Ребята наседают со всех сторон, каждый хочет поздороваться за руку, все тянутся одновременно. Неподалеку какой-то мужчина перегнулся через забор и кричит:

- Я слышал, он приехал! Отличный парень, мисс Плаумен, вон какой рослый.

Рука тети Клары сжимает его плечо, и на душе у него становится так мерзко, что просто дальше некуда. Он не понимает ни ее, ни себя, ее лицо, еще недавно такое бледное, - неизвестно почему заливает румянец. Слава богу,, двинулись-с грехом пополам дальше, двинулись всей толпой, малыши лезут под ноги, а другие - больше Джоша, и совсем все не такие, как он ожидал.

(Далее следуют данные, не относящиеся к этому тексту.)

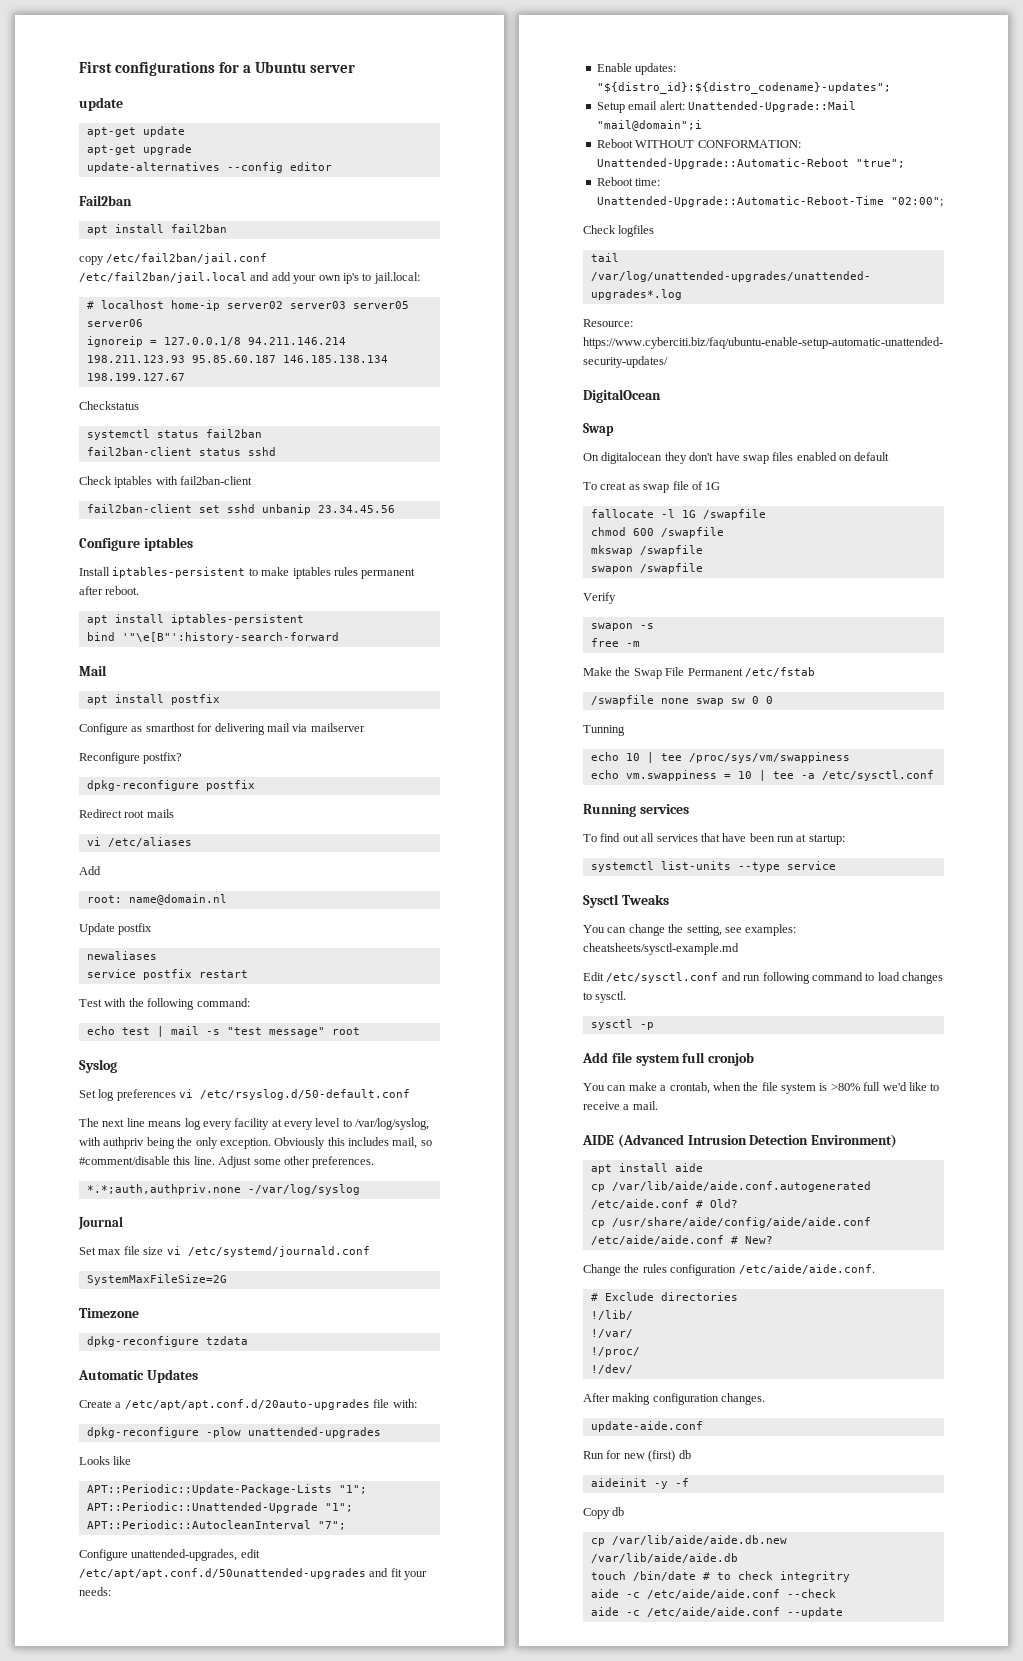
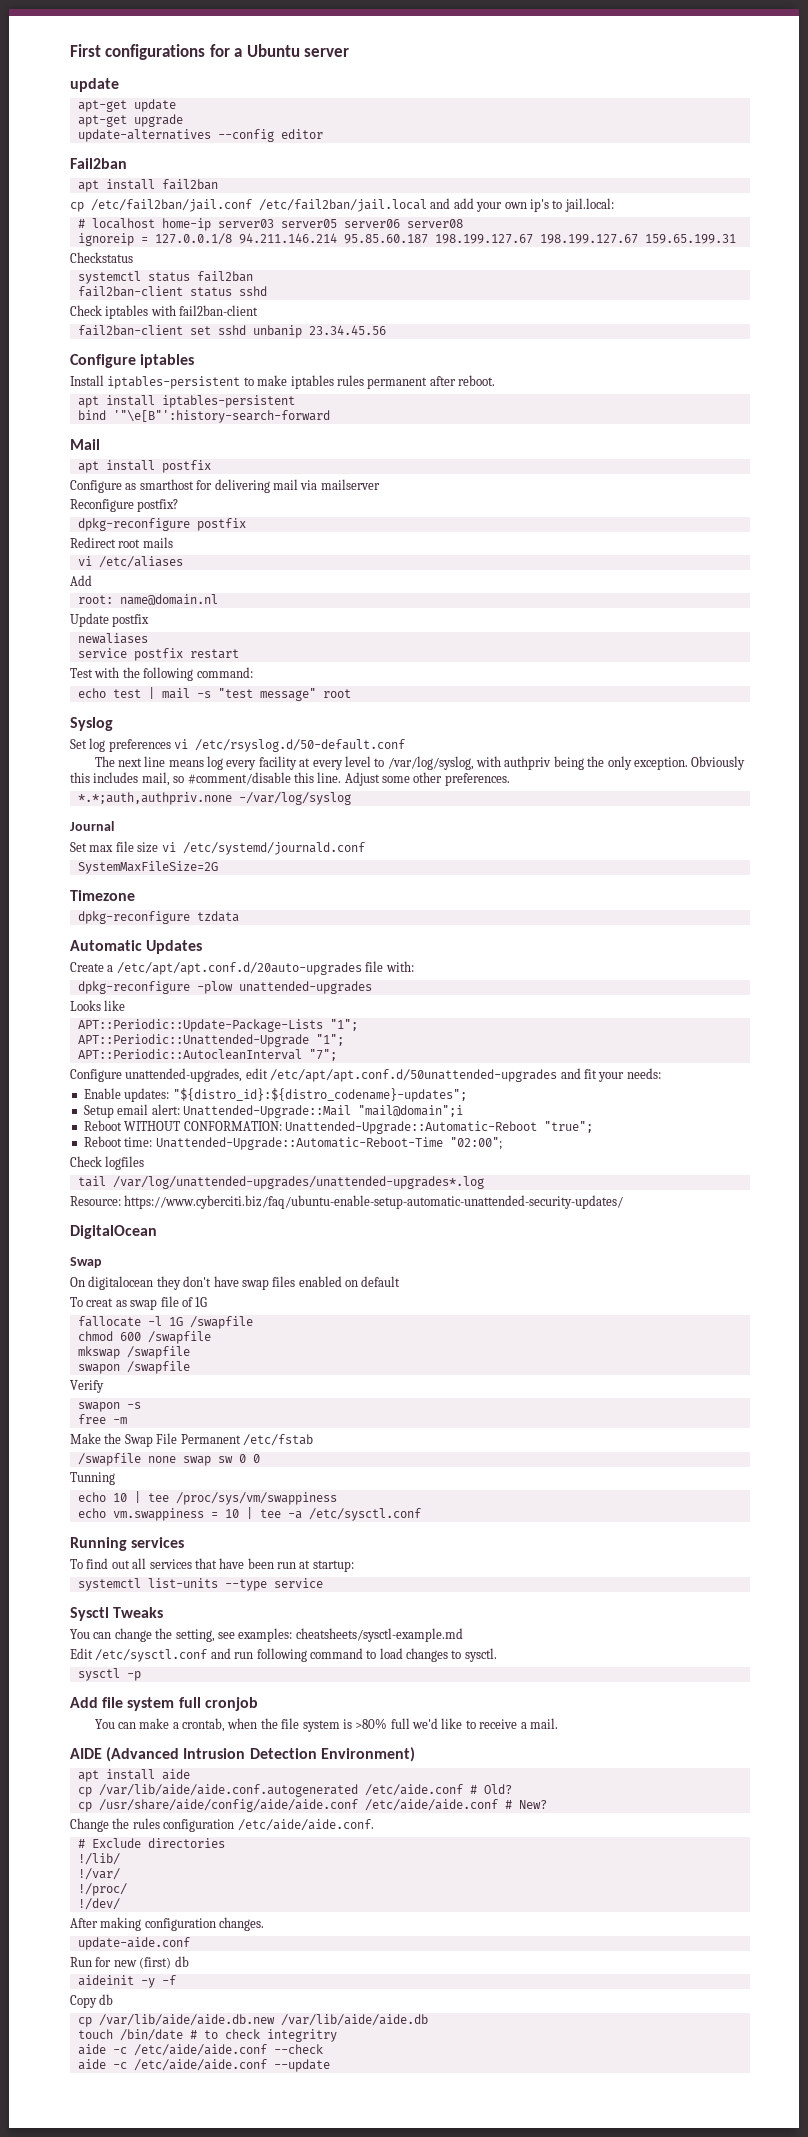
[79,256,104,265] copy -> [70,202,84,212] cp
[226,301,283,309] server02 -> (211, 224) none
(143, 323) none -> [406,219,463,228] server08
[86,355,388,363] [86,373,185,381] 198.211.123.93 95.85.60.187 146.185.138.134 198.199.127.67 -> [343,234,736,244] 95.85.60.187 198.199.127.67 198.199.127.67 159.65.199.31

Это у них что же, такой порядок заведен на воскресное утро - тетя Клара в кольце ребят, и они чуть не с ног ее валят от избытка чувств? Малыши пристают с вопросами, мальчишки и девочки постарше шагают чуть поодаль, но тоже улыбаются оживленно, тепло, доброжелательно; не ухмыляются, не кривят губы - ничуть. Среди них одна толстуха смотрит на него в упор припухшими глазами, совершенно не стесняясь, будто так и надо, будто глазеть на человека - это вовсе не грубость, а самая естественная вещь на свете. Джош украдкой поглядывает по сторонам, он ищет вчерашнюю девочку, которая с ним вместе ехала, Бетси они ее называли, и она тоже оказалась здесь. Джошу даже стало щекотно - может быть, она тоже успела к нему прикоснуться? Но теперь не узнаешь, поздно. Он движется по улице все время в тесном кольце ребят, он плохо соображает, он как во сне, у него голова кругом идет от беспрестанного шума, толкотни, разговоров, он только старается не глазеть на Бетси, как та пучеглазая девчонка глазеет на него, и вот всем скопом они входят в церковь, здесь голоса сразу зазвучали тише, все заговорили хриплым шепотом, можно подумать, будто разговаривать в церкви неприлично.